Question

I'm actually reading the book for fun but it might be considered homework. At any event, I don't feel comfortable with local state variables at all with this language... Take for example this code:

(define flip
  (let ((count 0))
    (lambda ()
      (if (= 0 count)
          (begin (set! count 1) count)
          (begin (set! count 0) count)))))

why does this code alternate between 1 and 0? count is given the value of 0 every time this function is called! A python equivalent would be:

class Flip:
    def __init__(self):
        pass
    def __call__(self):
        count = 0
        if count == 0:
            count = 1
            return count
        else:
            count = 0
            return count

This returns the same thing every time. I'm confused...

Was it helpful?

Solution

I have a little experience with writing compilers for functional languages, so perhaps a short description of how that function is stored/represented in memory is in order. Every function can roughly be thought of as a pair (E,F) where E is the set of free variables, and F is the "code" of the function itself. When you call the function, it takes the values in E and substitutes those in for the variables in F, and then executes the code using those values.

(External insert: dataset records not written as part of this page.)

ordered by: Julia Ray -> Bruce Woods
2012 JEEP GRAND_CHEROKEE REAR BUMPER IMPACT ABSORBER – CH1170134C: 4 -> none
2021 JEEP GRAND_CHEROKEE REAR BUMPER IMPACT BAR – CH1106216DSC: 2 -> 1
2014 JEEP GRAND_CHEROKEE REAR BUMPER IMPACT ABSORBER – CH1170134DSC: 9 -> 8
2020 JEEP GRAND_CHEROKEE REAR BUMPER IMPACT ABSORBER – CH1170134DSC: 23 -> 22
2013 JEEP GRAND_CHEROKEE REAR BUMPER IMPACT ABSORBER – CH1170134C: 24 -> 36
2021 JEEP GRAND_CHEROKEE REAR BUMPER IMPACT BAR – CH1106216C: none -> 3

So, where your example is concerned, you have defined the variable "flip" to be the function returned by your let expression. That function is the stuff inside your lambda. Because "count" is defined outside the lambda, it's a free variable, so it's stored in the function's environment. Then, every time you call (flip), the interpreter goes to the code in the lambda, sees that it needs to look up the value of "count" in the environment, does that, changes it, and returns. That's why each time you call it, the value stored in "count" persists.

If you want count to be zero every time you call flip, put the let expression inside the lambda, so it's a bound variable instead of a free variable.

OTHER TIPS

The lambda is a closure. It's a function that references a free variable (count), which, not being locally defined or one of the parameters, is bound to the closest enclosing lexical environment.

The function being called is the lambda, not "flip". Flip is just a name you've given to the lambda that's returned out of the (let ...) expression.

As for the Python, I don't know the language, but it looks like count should be a member of the Flip object, not a variable local to call.

Because your flip function actually returns a function (which is defined inside lambda)

Each time you call the returned function it modifies its environment.

If you think about it the let creates the environment (and initializes count to 0) only once - when the lambda function is returned to you.

In a sense lambda creates a function object for you which uses environment, whose last frame was initialized in let with a single variable count. Each time you call your function it modifies its environment. If you call flip a second time it returns another function object with different environment. (count initialized to 0) You can then toggle the two functors independently.

If you want to undestand fully how it works you should read about environmantal model.

it's more like

class Flip:
    def __init__(self):
        self.count = 0
    def __call__(self):
        if self.count == 0:
            self.count = 1
            return self.count
        else:
            self.count = 0
            return self.count

Update with more explanation: The function in Scheme is a closure that "closes" around the free variable count, which is defined in the scope outside it. The way that count is defined in a let with just the function as the body, means that the function is the only thing that can access it -- making count effectively a kind of private mutable state that is attached to the function.

This is the way "objects" are traditionally created in Scheme in SICP -- to have a let define a bunch of variables (the instance variables, initialized to their initial values), and in the body define a bunch of functions which are "methods" that have shared access to the instance variables. That is why it is natural here to use a Python class to represent what is going on, with count being an instance variable.

A more literal translation into Python 3.x would be something like this (note that it is only approximate as Python doesn't have a let (limited-scope local variable declaration) syntax, and Python's lambdas can't be used because they don't take statements):

count = 0

def flip():
    nonlocal count
    if count == 0:
        count = 1
        return count
    else:
        count = 0
        return count

# pretend count isn't in scope after this

The problem with the original code is that it has a strong influence of the imperative style. A more idiomatic solution will be:

(define (flip)
  (let ((flag #t))
    (lambda ()
      (set! flag (not flag))
      (if flag 1 0))))

To answer the question in you comment ooboo, you want a function that returns a function

(define make-flipper
  (lambda ()
    (let ((count 0))
      (lambda ()
    (let ((v count))
      (set! count (- 1 count))
      v)))))

;; test it
(let ((flip-1 (make-flipper)))
  (format #t "~s~%" (flip-1))  
  (format #t "~s~%" (flip-1))
  (format #t "~s~%" (flip-1))

  (let ((flip-2 (make-flipper)))
    (format #t "~s~%" (flip-2))
    (format #t "~s~%" (flip-2))
    (format #t "~s~%" (flip-2))))

You can trivially change the set! line so that it becomes a counter, not a flipper (more useful).